Anesthesia Service, Clement J Zablocki Veterans Affairs Medical Center, Milwaukee, WI 53295, USA.
J Cardiothorac Vasc Anesth. 2011 Oct;25(5):761-5. doi: 10.1053/j.jvca.2011.03.003. Epub 2011 May 4.
The h-index allows the evaluation of scholarly output in academics, but this bibliometric statistic has not been applied extensively to measure productivity in anesthesiology.
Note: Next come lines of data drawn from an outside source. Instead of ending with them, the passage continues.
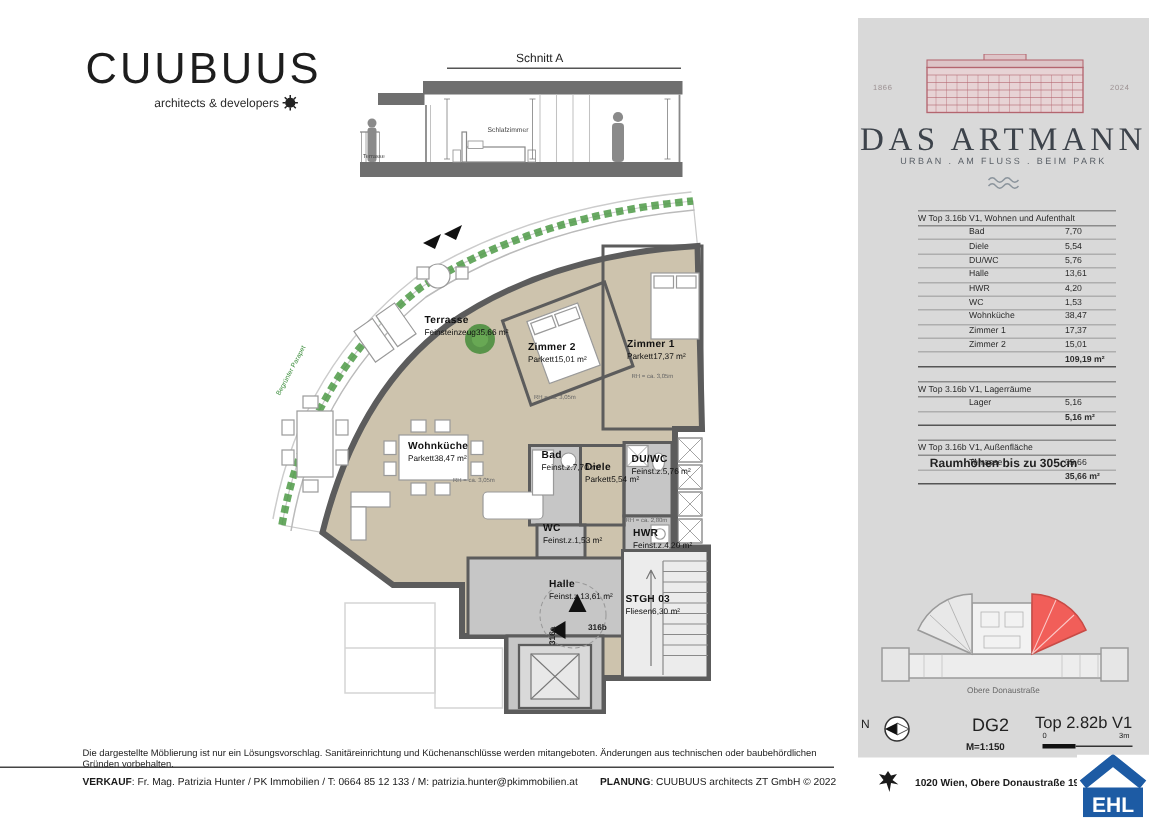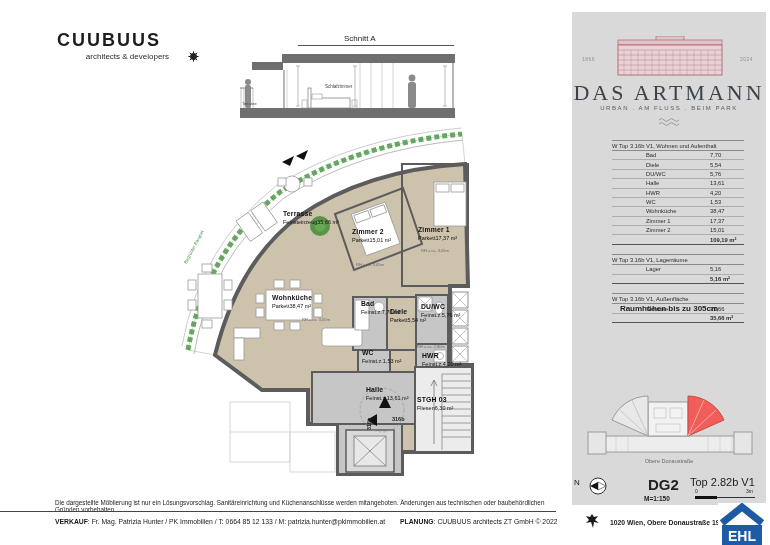"CUUBUUS" .logo-word { font-size: 18px -> 29px; font-weight: 700 -> 400 }
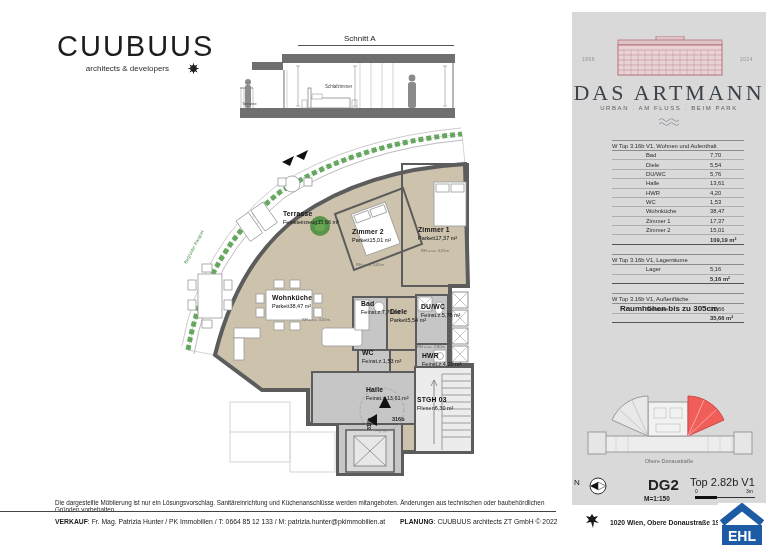"architects & developers" .logo-sub { gap: 19px -> 2px }
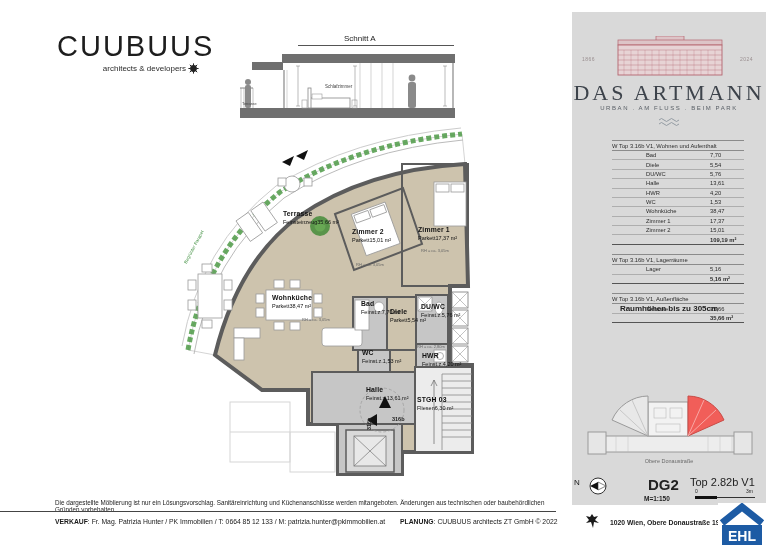"DG2" .sb-level { font-size: 15px -> 12px; font-weight: bold -> normal }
The authors tested the hypothesis that the h-index is dependent on academic rank, American College of Graduate Medical Education (ACGME) accreditation of the training program, and National Board of Echocardiography credentials in perioperative transesophageal echocardiography (TEE) in United States academic cardiothoracic anesthesiologists.
Observational.
Internet analysis.
United States academic cardiothoracic anesthesiologists.
None.
Faculty members from 30 randomly selected fellowship programs with or without accreditation were identified using the Society of Cardiovascular Anesthesiologists web site. The status of each faculty member's credentials in perioperative TEE was defined using the "verify certification" function on the National Board of Echocardiography web site. Publications, citations, citations/publication, and the h-index for each faculty member were obtained using Scopus. Two hundred fifty-nine cardiothoracic anesthesiologists (204 men and 55 women) were identified (8 instructors [3%], 123 assistant professors [48%], 56 associate professors [22%], 63 professors [24%], and 9 chairpersons [3%]). The average cardiothoracic anesthesiologist had an h-index of 6 ± 7 with 28 ± 46 publications, 499 ± 988 total citations, and 13 ± 18 citations per publication. The h-index increased significantly (p < 0.05) among ranks (instructors [1 ± 1], assistant professors [3 ± 3], associate professors [7 ± 5], professors [12 ± 8], and chairpersons [18 ± 13]). Significant differences in the number of publications and total citations also were observed among ranks. Differences in the h-index among ranks were observed regardless of program accreditation status or transesophageal echocardiographic credentials. Faculty members working in American College of Graduate Medical Education-accredited programs had more publications and citations and higher h-indices than their counterparts in programs that were not accredited. Except for program directors, the scholarly output of academic cardiothoracic anesthesiologists with or without transesophageal echocardiographic credentials was similar within each academic rank.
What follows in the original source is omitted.